Val Kilmer slid into his own comments on Facebook on Friday, after a post he wrote about the suicide of Anthony Bourdain sparked some backlash from his fans.
The "Top Gun" actor posted a lengthy reaction to the chef-turned TV host's death earlier this morning, in which he called Bourdain "selfish" for taking his own life, before reflecting on what could have been going through his head when he did it.

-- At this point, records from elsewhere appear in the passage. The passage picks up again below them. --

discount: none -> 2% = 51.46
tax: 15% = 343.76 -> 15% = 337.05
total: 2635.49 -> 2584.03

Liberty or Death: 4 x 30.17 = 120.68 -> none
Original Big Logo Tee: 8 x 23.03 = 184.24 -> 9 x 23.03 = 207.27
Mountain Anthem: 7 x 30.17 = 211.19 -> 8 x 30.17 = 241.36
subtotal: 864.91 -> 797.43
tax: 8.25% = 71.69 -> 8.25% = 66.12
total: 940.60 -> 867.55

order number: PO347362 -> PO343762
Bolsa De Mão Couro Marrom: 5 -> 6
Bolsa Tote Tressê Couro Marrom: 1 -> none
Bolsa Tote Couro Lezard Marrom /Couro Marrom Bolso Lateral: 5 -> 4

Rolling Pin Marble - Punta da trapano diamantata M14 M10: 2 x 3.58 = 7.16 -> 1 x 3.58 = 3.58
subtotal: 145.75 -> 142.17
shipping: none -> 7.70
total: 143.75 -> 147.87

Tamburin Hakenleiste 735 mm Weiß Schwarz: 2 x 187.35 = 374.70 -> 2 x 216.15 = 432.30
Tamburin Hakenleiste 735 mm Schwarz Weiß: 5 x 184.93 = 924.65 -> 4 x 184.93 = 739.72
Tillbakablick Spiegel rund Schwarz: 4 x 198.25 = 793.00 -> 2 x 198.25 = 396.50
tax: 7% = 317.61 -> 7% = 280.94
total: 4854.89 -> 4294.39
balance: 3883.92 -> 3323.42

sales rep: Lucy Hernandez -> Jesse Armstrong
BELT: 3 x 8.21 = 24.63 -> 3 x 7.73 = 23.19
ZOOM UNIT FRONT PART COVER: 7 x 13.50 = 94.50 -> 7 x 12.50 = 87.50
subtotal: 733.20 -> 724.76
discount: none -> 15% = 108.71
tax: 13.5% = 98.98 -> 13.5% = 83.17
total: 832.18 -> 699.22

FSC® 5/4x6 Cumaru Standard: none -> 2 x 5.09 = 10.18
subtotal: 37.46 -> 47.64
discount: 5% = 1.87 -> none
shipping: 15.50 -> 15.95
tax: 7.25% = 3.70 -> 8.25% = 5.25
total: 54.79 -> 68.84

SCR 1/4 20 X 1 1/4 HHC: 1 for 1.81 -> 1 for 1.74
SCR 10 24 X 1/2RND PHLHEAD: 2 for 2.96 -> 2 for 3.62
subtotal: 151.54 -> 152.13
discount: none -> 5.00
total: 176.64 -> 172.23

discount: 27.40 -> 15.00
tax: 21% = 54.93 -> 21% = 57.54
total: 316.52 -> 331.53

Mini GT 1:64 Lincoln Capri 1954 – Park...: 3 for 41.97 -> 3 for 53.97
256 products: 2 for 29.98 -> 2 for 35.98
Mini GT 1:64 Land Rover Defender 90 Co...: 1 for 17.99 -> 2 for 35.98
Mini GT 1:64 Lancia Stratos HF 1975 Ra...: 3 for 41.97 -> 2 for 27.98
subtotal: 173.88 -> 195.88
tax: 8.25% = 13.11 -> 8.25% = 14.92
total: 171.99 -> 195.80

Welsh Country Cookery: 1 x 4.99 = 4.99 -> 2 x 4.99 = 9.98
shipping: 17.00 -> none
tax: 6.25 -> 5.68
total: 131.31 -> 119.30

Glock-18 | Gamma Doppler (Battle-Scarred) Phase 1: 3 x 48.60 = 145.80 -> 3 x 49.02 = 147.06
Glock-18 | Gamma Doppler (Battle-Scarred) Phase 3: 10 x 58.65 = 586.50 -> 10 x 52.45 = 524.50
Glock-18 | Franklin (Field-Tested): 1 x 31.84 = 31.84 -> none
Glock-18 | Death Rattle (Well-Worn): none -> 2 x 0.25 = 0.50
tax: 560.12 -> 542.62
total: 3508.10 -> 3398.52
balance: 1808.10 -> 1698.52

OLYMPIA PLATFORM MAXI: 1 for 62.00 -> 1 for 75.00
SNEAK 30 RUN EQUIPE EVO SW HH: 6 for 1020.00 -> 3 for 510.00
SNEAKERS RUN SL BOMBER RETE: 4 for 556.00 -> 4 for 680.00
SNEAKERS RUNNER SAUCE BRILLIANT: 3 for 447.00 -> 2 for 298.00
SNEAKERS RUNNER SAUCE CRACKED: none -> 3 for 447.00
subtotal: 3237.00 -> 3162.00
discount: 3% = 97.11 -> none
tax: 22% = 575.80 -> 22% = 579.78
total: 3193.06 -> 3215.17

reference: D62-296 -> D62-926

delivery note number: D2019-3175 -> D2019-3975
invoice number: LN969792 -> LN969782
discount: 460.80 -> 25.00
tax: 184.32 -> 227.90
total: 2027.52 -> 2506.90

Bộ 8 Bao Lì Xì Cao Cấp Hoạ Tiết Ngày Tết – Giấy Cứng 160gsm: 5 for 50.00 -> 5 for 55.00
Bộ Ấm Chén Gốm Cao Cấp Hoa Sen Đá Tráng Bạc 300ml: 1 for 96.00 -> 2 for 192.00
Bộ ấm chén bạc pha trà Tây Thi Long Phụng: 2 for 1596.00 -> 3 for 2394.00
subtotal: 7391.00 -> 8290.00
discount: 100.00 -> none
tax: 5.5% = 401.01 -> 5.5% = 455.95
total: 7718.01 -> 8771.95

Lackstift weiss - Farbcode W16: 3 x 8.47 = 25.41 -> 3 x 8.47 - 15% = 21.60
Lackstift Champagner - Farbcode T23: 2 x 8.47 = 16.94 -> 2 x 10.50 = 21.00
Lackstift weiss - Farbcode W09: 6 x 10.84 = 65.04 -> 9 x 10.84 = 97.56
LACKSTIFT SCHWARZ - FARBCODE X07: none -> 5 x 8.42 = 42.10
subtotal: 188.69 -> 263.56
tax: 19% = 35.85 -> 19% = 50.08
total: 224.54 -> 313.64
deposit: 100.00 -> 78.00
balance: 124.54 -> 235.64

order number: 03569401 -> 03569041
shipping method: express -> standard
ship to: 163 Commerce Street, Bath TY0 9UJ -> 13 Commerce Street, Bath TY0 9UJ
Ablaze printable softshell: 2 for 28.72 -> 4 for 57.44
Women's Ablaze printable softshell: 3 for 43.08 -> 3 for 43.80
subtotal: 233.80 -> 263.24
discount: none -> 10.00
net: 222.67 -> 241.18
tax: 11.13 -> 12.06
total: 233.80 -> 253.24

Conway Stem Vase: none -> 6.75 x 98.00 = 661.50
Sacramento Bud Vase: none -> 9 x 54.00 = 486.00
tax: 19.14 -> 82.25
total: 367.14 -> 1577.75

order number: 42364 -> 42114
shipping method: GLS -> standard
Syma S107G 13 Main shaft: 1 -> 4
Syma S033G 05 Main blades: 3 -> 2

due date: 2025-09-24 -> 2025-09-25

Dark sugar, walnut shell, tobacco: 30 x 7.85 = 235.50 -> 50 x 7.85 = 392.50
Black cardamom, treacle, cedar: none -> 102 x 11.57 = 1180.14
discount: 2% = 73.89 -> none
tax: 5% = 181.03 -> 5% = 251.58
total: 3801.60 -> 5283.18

"#anthonybourdainisdead. Oh the darkness. Oh the dark thick pain of loss. The selfishness," he began his post. "How many moments away were you from feeling the love that was universal. From every corner of the world you were loved. So selfish. You've given us cause to be so angry. A spiritual guide once told me suicide is the most selfish act a human can execute and I was confused but she explained there's just no mental place further away from humanity and purpose than the hypnotized numbness that creates the false picture of despair, that forces the victim, unaware, to believe, life's legacy is over. That there is no more service. No more task. No more love left to give to another to to be given. Nothing to heal."
"I hear you took your life in Paris. What hotel? Did you relapse? Did you just get home from the best meal of your life? Did you cheat on your girl? Those of us that knew you are shocked and angry and angry and angry selfishly angry, for what you just did to us," he continued. "Millions I should think. At least a million people like me who imagine they know you. Some imagine they know you even well."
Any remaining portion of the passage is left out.